Swiss fine chemicals firm RohnerChem announced on 24 June that it is ceasing operations after 113 years. An internal memo had been issued to the 200 or so employees on 21 June. This followed a shutdown enforced by local authorities because of recurrent environmental issues at the site at Pratteln, near Basel, and the knock-on effects on customers.

According to the local press and company executives at DCAT Week, RohnerChem had full order books in March but the closure and negative media coverage “had led to great insecurity and irritation on the part of the customers”. This in turn led to cancelled orders and an 80% fall in production levels.

The firm was no longer able to pay wages in full, something employee representatives registered with the cantonal authorities, or to pay suppliers of all kinds. There were 94 debt enforcement actions pending against it and Industrielle Werke Basel ceased gas deliveries “because of outstanding payments”. The board was unable to secure finance because of the continued uncertainty, making the ending inevitable.

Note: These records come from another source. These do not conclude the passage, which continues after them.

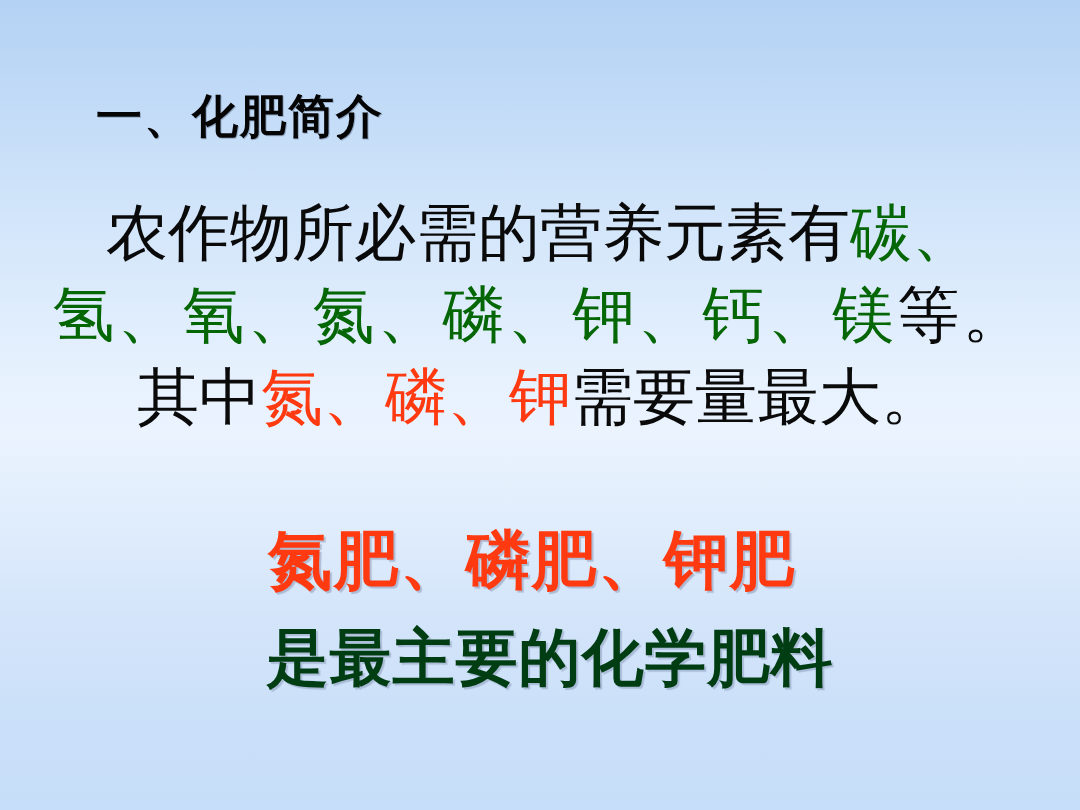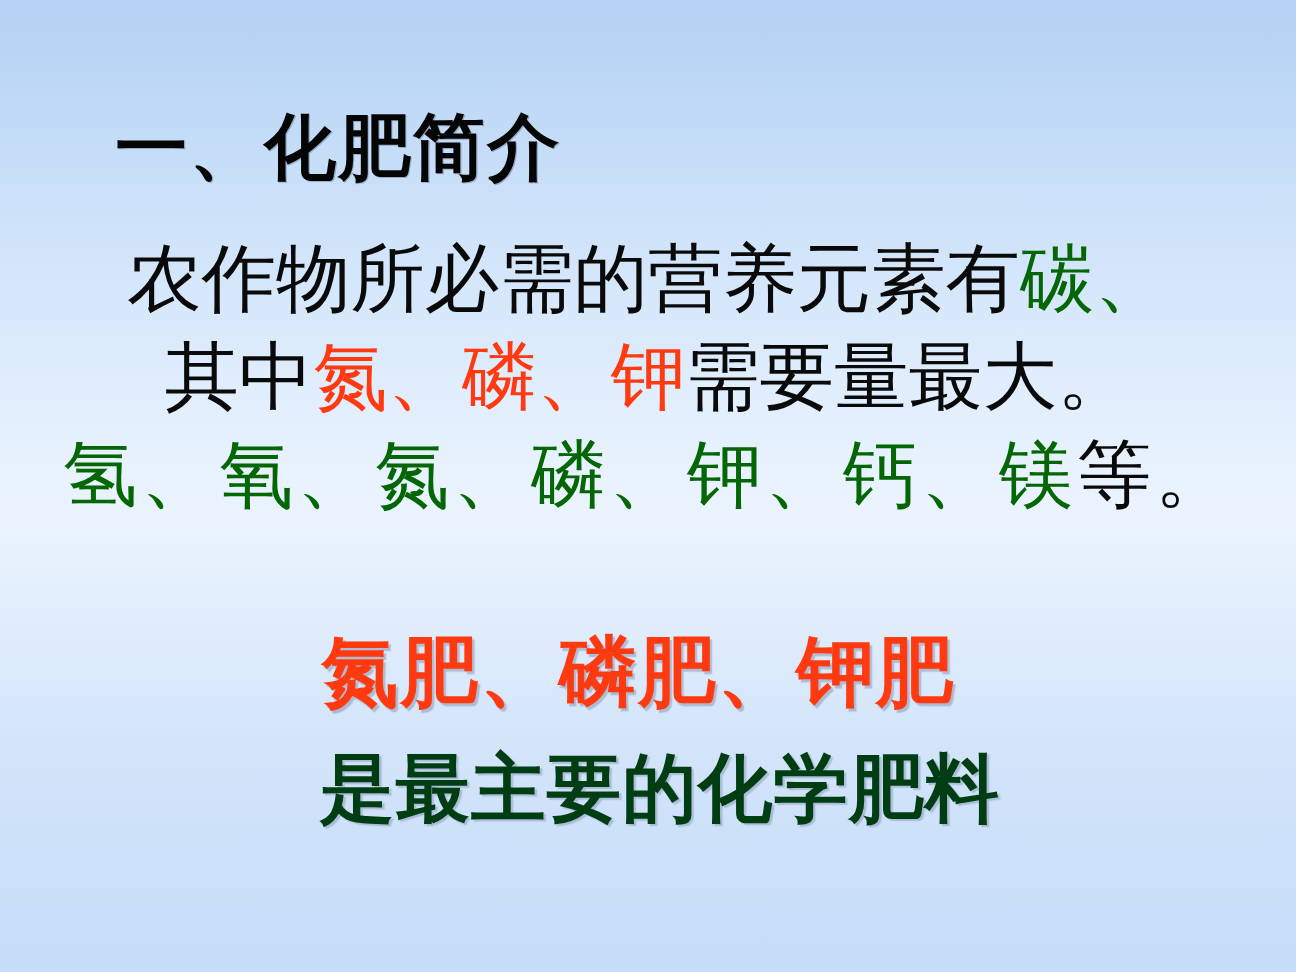--- a/index.html
+++ b/index.html
@@ -40,7 +40,7 @@
     left: 96px;
     top: 92px;
     font-family: "DejaVu Sans", "Liberation Sans", sans-serif;
-    font-size: 60px;
+    font-size: 46px;
     font-weight: 700;
     line-height: 1.05;
     color: #050505;

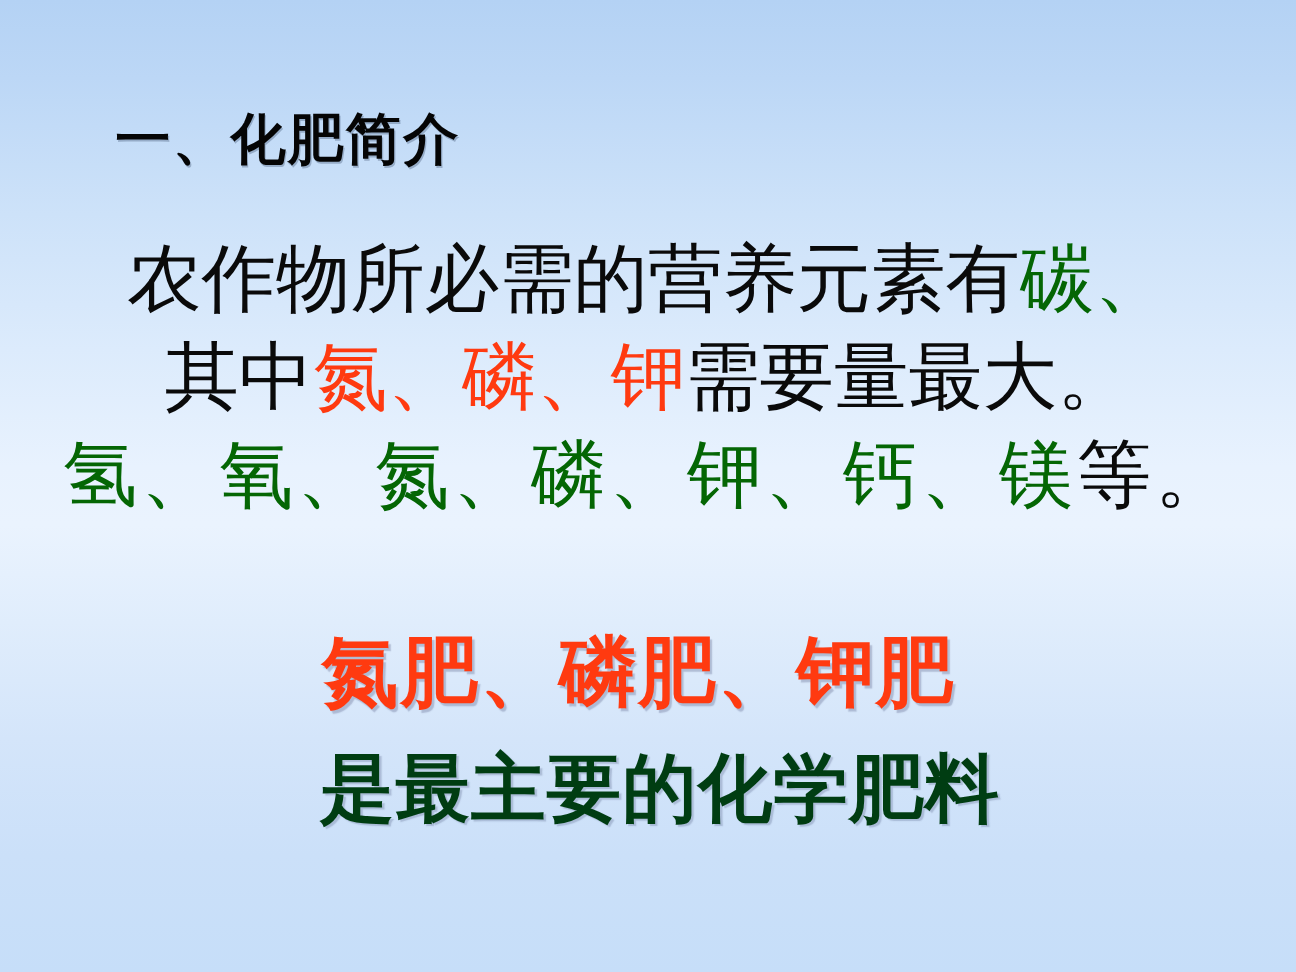--- a/index.html
+++ b/index.html
@@ -114,9 +114,9 @@
 
     <span class="para-line" id="para-line-1"><span class="ink-black">农作物所必需的营养元素有</span><span class="ink-green">碳、</span></span>
 
+    <span class="para-line" id="para-line-2"><span class="ink-green">氢、氧、氮、磷、钾、钙、镁</span><span class="ink-black">等。</span></span>
+
     <span class="para-line" id="para-line-3"><span class="ink-black">其中</span><span class="ink-orange">氮、磷、钾</span><span class="ink-black">需要量最大。</span></span>
-
-    <span class="para-line" id="para-line-2"><span class="ink-green">氢、氧、氮、磷、钾、钙、镁</span><span class="ink-black">等。</span></span>
 
   </div>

The spiral of events began on 25 February, when a routine inspection by Basel’s Construction & Environmental Protection Directorate (BUD) identified groundwater contamination caused by an accident in a power line tunnel. This proved to be considerably more serious than the firm had first said; BUD estimated that around 15 million litres of industrial wastewater had entered the subsoil since November 2018.

The materials found were said to include “various organic solvents and volatile organic compounds used in chemical production as well as starting materials for the production of chemical-pharmaceutical products”. At a cost of about SF 300,000, BUD installed groundwater pumps in the area of worst contamination and pumped about one third of it – 1,600 m3 - into the ARA Rhein treatment plant for purification between 5 and 18 March, while RohnerChem repaired the pipes. There was no direct threat to human health, the directorate confirmed.

BUD gave RohnerChem until 1 June to prove that its wastewater system was leak-proof, while the Federal Office for the Environment & Energy (AUE) ordered it to reduce the amount of contaminated liquid waste stored at the site to below 50 tonnes by the same day. The company was unable to do either – in fact, liquid waste levels rose from 100 to 160 tonnes as of 4 June. As a result, the decommissioning of the wastewater system and the closure of the tank farm were ordered on 6 June.

The company, originally known as Rohner, had often received critical media coverage in the past because of concerns about environmental standards. In December 2000, Basler Zeitung reported, BUD gave it permission to exceed the limit values of the Clean Air Ordinance in Building 9 by 50-70%, with a transition period of 16 years instead of the usual five.

Concern for the 300 jobs then at the site were cited then, and again in 2005, when Groupe Novasep, which had acquired it as part of Dynamic Synthesis, announced that it would either sell or close the site. In the end, it was acquired by private equity firm, Arques Industries, of Munich in February 2016 and relaunched as RohnerChem, with a much reduced workforce.

In February 2016, there were two separate incidents in two days, when an explosion at the site injured two employees and damaged parts of the production facilities. Then, a strongly odorous substance, ethanethiol, escaped into the air during waste disposal. There was no danger to the public, but considerable media coverage.

Following the latest announcement, DHL commented that the tale “highlights the increasingly disruptive impact that environmental pollution can pose to supply chains and is a case in point for why companies should proactively monitor their suppliers to reduce response times and avoid costly supply shortages”.